*EXERCISE OBJECTIVE*
Please return the whole listing. Keep each line exactly the same.

---- DATA TO PROCESS

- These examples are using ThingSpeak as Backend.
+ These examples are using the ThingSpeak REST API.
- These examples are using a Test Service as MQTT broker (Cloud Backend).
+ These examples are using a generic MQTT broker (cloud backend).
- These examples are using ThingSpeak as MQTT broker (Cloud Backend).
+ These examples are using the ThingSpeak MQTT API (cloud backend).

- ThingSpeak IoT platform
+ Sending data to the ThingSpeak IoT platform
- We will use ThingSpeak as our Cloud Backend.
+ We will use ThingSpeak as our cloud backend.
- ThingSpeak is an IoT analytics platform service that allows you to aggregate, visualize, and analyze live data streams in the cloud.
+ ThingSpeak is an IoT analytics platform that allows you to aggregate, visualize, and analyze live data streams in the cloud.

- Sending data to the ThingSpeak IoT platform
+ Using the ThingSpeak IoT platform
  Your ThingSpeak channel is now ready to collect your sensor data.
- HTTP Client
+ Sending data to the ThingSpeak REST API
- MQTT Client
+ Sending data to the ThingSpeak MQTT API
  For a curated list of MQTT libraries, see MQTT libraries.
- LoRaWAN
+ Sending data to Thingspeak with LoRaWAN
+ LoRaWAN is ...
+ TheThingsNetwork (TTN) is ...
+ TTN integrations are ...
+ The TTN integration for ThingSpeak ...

--------

*TASK RESULT*
- These examples are using ThingSpeak as Backend.
+ These examples are using the ThingSpeak REST API.
- These examples are using a Test Service as MQTT broker (Cloud Backend).
+ These examples are using a generic MQTT broker (cloud backend).
- These examples are using ThingSpeak as MQTT broker (Cloud Backend).
+ These examples are using the ThingSpeak MQTT API (cloud backend).

- ThingSpeak IoT platform
+ Sending data to the ThingSpeak IoT platform
- We will use ThingSpeak as our Cloud Backend.
+ We will use ThingSpeak as our cloud backend.
- ThingSpeak is an IoT analytics platform service that allows you to aggregate, visualize, and analyze live data streams in the cloud.
+ ThingSpeak is an IoT analytics platform that allows you to aggregate, visualize, and analyze live data streams in the cloud.

- Sending data to the ThingSpeak IoT platform
+ Using the ThingSpeak IoT platform
  Your ThingSpeak channel is now ready to collect your sensor data.
- HTTP Client
+ Sending data to the ThingSpeak REST API
- MQTT Client
+ Sending data to the ThingSpeak MQTT API
  For a curated list of MQTT libraries, see MQTT libraries.
- LoRaWAN
+ Sending data to Thingspeak with LoRaWAN
+ LoRaWAN is ...
+ TheThingsNetwork (TTN) is ...
+ TTN integrations are ...
+ The TTN integration for ThingSpeak ...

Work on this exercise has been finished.